My kids need to learn how to clean and care for a home.

I’m not suggesting my kids should be my cleaning crew. I wouldn’t feel good about laying down with my feet up while they did all the work. But we all live here. We should all spend a little time every day making it an enjoyable place to be. They won’t live here forever, and these are necessary skills for adulthood. They won’t know how to do laundry or dishes, sweep and mop, pick up after themselves, organize groceries or any of the rest of things I do every single day if I don’t actively teach them. It would do them a disservice to let them miss out on those lessons.

My children need to learn how to be good citizens.

If I want my kids to know how to co-exist happily with future roommates, partners and even co-workers, they need to know how to be respectful of shared space and pick up after themselves.

If I do everything for them, I’ll blink and they’ll be grown-ups who don’t know how to do their own laundry or load a dishwasher. They will be annoying roommates and terrible partners. The time to teach these skills is now. It does them no good to think clean laundry magically appears in their drawers, meals make themselves, and dishes hop into the dishwasher on their own. They need to see how it’s done and learn to do it.

One thing my mother-in-law did really well was teach my husband how to pick up after himself and do basic household tasks. My mom did the same for me. We both know how to do every chore properly, and my husband does everything I do around here. He doesn’t see housework as “woman’s work” or even “stay-at-home-partner’s work.” He sees it as everyone’s work. He doesn’t expect me to do the work of a paid cleaner. I’m not the maid.

It’s important to us that our kids see that example and understand that taking care of the home is everyone’s job.

Kids need to understand how to work together.

Chores are a good way to establish that this is a home, and we are a family. We are all on the same team.

During the day, everyone has to pick up as we go. It doesn’t matter who left the wrapper on the floor; if you see it, pick it up. Not your pajamas on the bathroom floor? I don’t care. Toss them in the hamper. If a simple task will take you two seconds and make our house more livable, we aren’t getting hung up on who left what where.
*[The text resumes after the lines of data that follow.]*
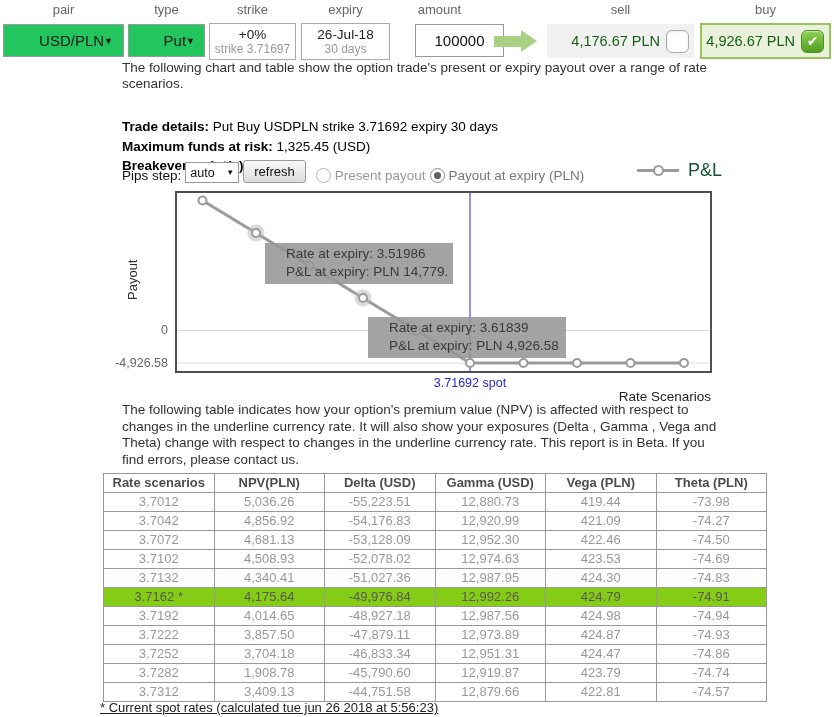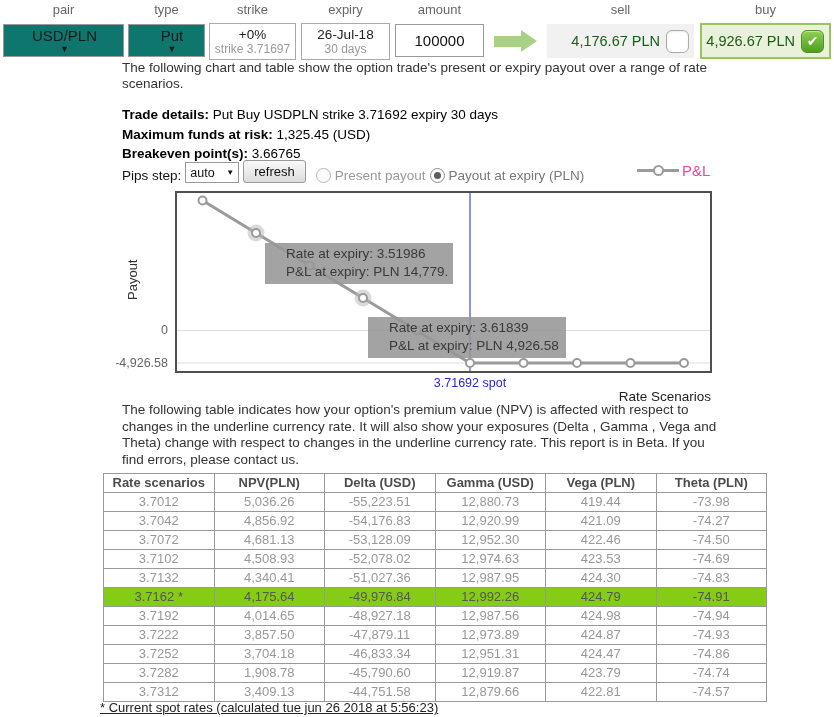"USD/PLN" .selbox { background: #0f766e -> #22c55e; flex-direction: column -> none; justify-content: center -> flex-end }
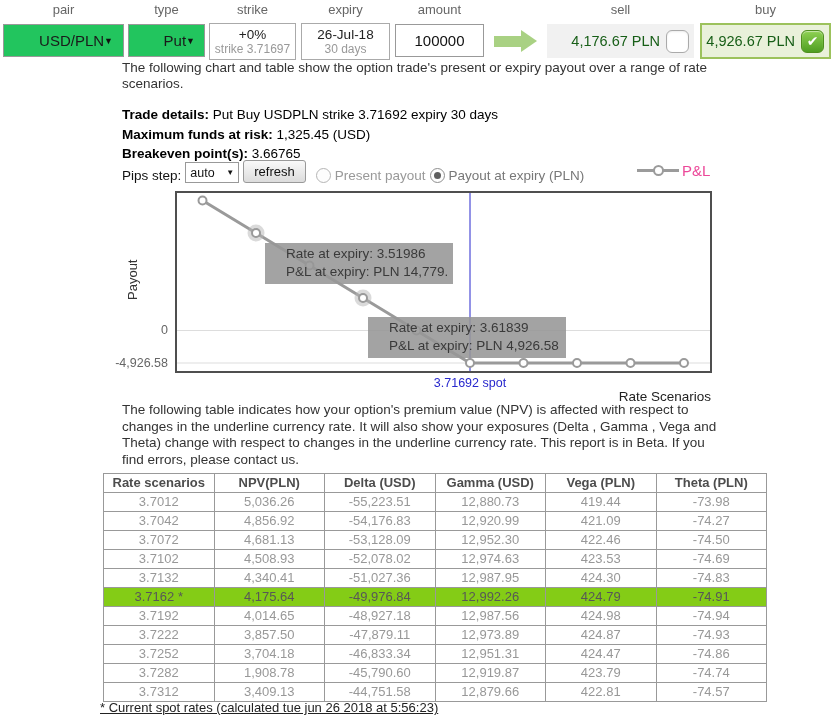"100000" input.amount-input { left: 395px -> 415px }
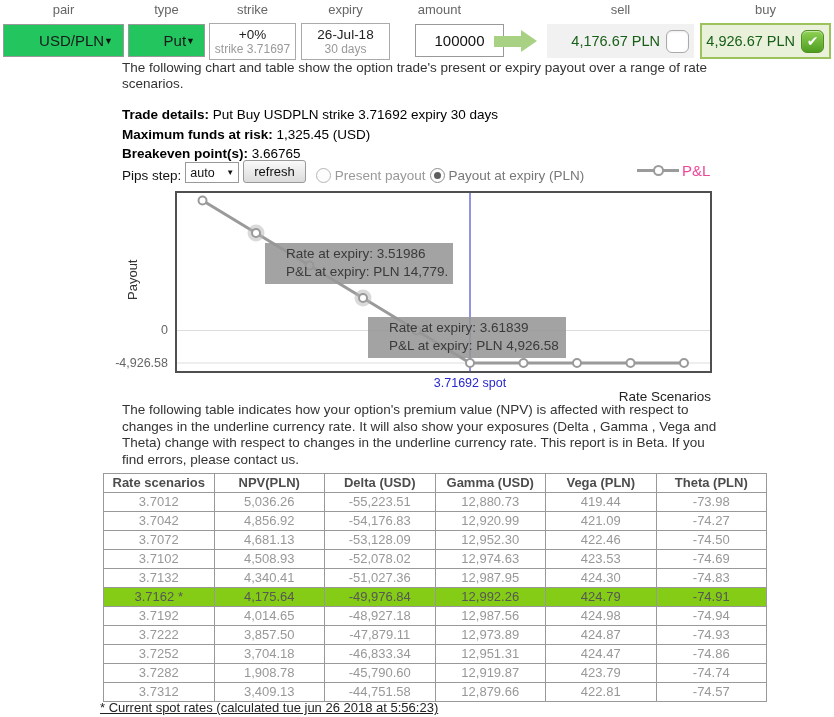"Trade details: Put Buy USDPLN" .abs { margin-top: none -> 12px }
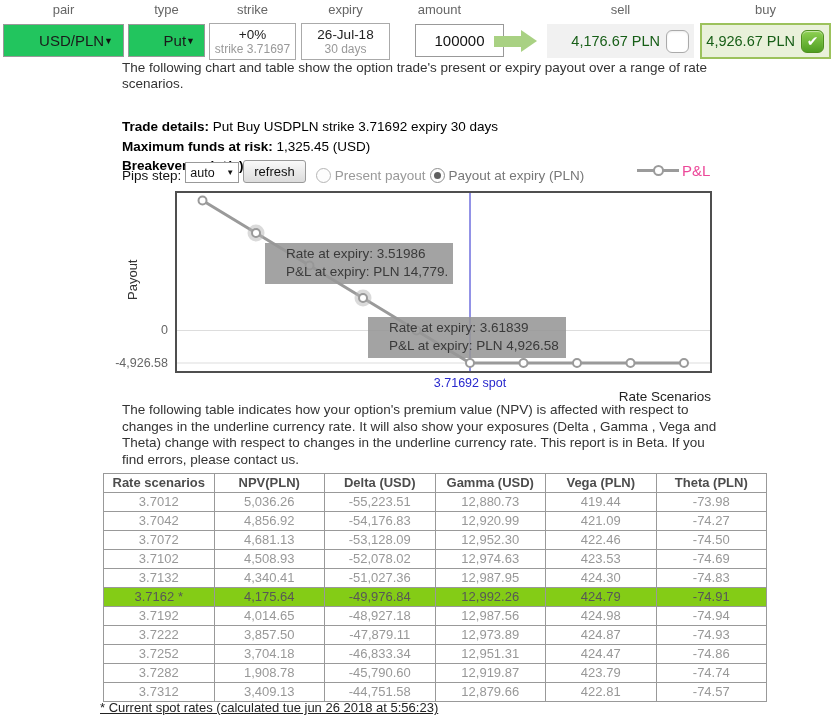"P&L" .legend-text { color: #ec4899 -> #14532d; font-size: 15px -> 18px; margin-left: 3px -> 9px }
Obviously, if one of the kids makes a really ridiculous mess, they have to clean it themselves, but for the regular day-to-day things, we are all for one and one for all.

Pitching in builds self-confidence and trust.

My preschooler has been helping us carry groceries in from the car for a few months now. Recently, I asked him to open the boxes of various snacks and put the packages in the snack basket. It took him a little while to get them open, and another few minutes to get them all in the basket. He was so serious the whole time.

When he was done, he took all the boxes outside to the bin, and when he got back, he couldn’t contain his excitement. “I did it, Mommy! All by myself!” He didn’t just learn how to put snacks away that day. He learned that he is capable of new things, and he learned that I trust him.

Those lessons are just as important as actually learning how to put the groceries away.

If you haven’t been expecting the kids to pitch in, it’s not too late. Assign them a task you know they can do, then it’s just a matter of adding tiny amounts of responsibility a little at a time until they learn everything they need to know. Don’t get hung up on exactly what your child “should be doing” according to some other mom or a Pinterest chore chart. Every kid is different, so don’t sweat it if your kid isn’t able to do things someone else thinks they should do. Just assign chores as you see fit, respecting each child’s limits and capabilities.

Letting your kids treat you like their maid isn’t necessary. Expecting our kids to pitch in as they are able is good for us, and it’s good for them, too.